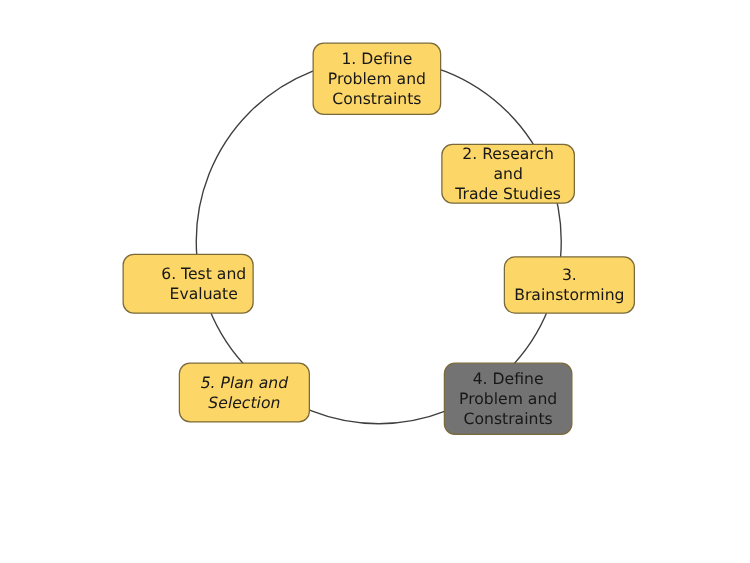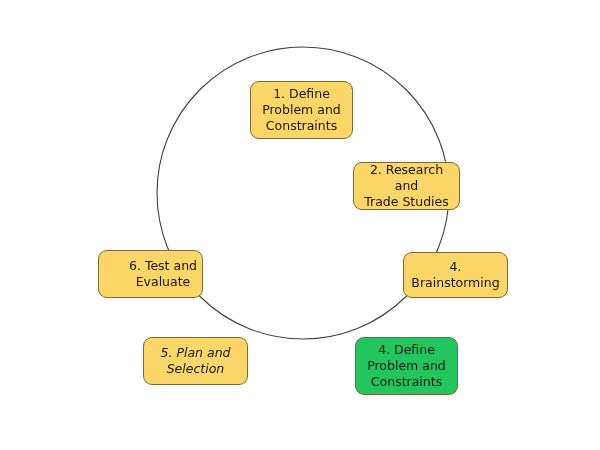--- a/index.html
+++ b/index.html
@@ -41,7 +41,6 @@
     line-height: 1.28;
     padding: 2px 5px;
     z-index: 2;
-    margin-top: 47px;
   }
   .node-label {
     display: block;

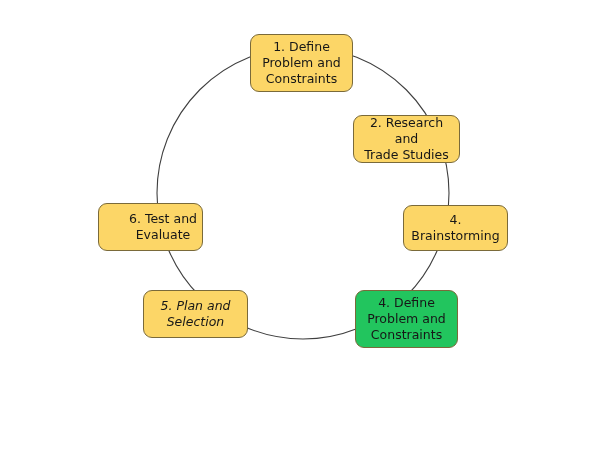--- a/index.html
+++ b/index.html
@@ -68,7 +68,7 @@
   </div>
 
   <div class="node" id="n3" style="left: 403px; top: 205px; width: 105px; height: 46px; background: rgb(252, 214, 103); border-color: rgb(122, 106, 58); color: rgb(23, 23, 23);">
-    <span class="node-label">4. Brainstorming</span>
+    <span class="node-label">3. Brainstorming</span>
   </div>
 
   <div class="node" id="n4" style="left: 355px; top: 290px; width: 103px; height: 58px; background: #22c55e; border-color: rgb(122, 106, 58); color: rgb(23, 23, 23);">

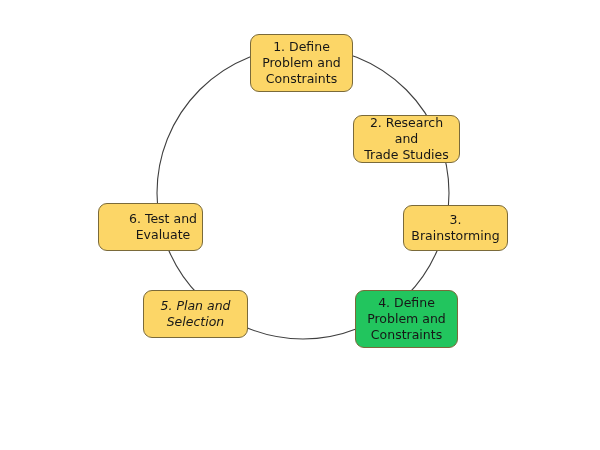--- a/index.html
+++ b/index.html
@@ -71,7 +71,7 @@
     <span class="node-label">3. Brainstorming</span>
   </div>
 
-  <div class="node" id="n4" style="left: 355px; top: 290px; width: 103px; height: 58px; background: #22c55e; border-color: rgb(122, 106, 58); color: rgb(23, 23, 23);">
+  <div class="node" id="n4" style="left: 355px; top: 290px; width: 103px; height: 58px; background: #737373; border-color: rgb(122, 106, 58); color: rgb(23, 23, 23);">
     <span class="node-label">4. Define
 Problem and
 Constraints</span>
———
**WHAT IS NEEDED**
Write out the material above precisely, leaving each picture behind.

**EXERCISE SOLUTION**
--- a/index.html
+++ b/index.html
@@ -41,7 +41,6 @@
     line-height: 1.28;
     padding: 2px 5px;
     z-index: 2;
-    margin-top: 47px;
   }
   .node-label {
     display: block;

--- a/index.html
+++ b/index.html
@@ -68,7 +68,7 @@
   </div>
 
   <div class="node" id="n3" style="left: 403px; top: 205px; width: 105px; height: 46px; background: rgb(252, 214, 103); border-color: rgb(122, 106, 58); color: rgb(23, 23, 23);">
-    <span class="node-label">4. Brainstorming</span>
+    <span class="node-label">3. Brainstorming</span>
   </div>
 
   <div class="node" id="n4" style="left: 355px; top: 290px; width: 103px; height: 58px; background: #22c55e; border-color: rgb(122, 106, 58); color: rgb(23, 23, 23);">

--- a/index.html
+++ b/index.html
@@ -71,7 +71,7 @@
     <span class="node-label">3. Brainstorming</span>
   </div>
 
-  <div class="node" id="n4" style="left: 355px; top: 290px; width: 103px; height: 58px; background: #22c55e; border-color: rgb(122, 106, 58); color: rgb(23, 23, 23);">
+  <div class="node" id="n4" style="left: 355px; top: 290px; width: 103px; height: 58px; background: #737373; border-color: rgb(122, 106, 58); color: rgb(23, 23, 23);">
     <span class="node-label">4. Define
 Problem and
 Constraints</span>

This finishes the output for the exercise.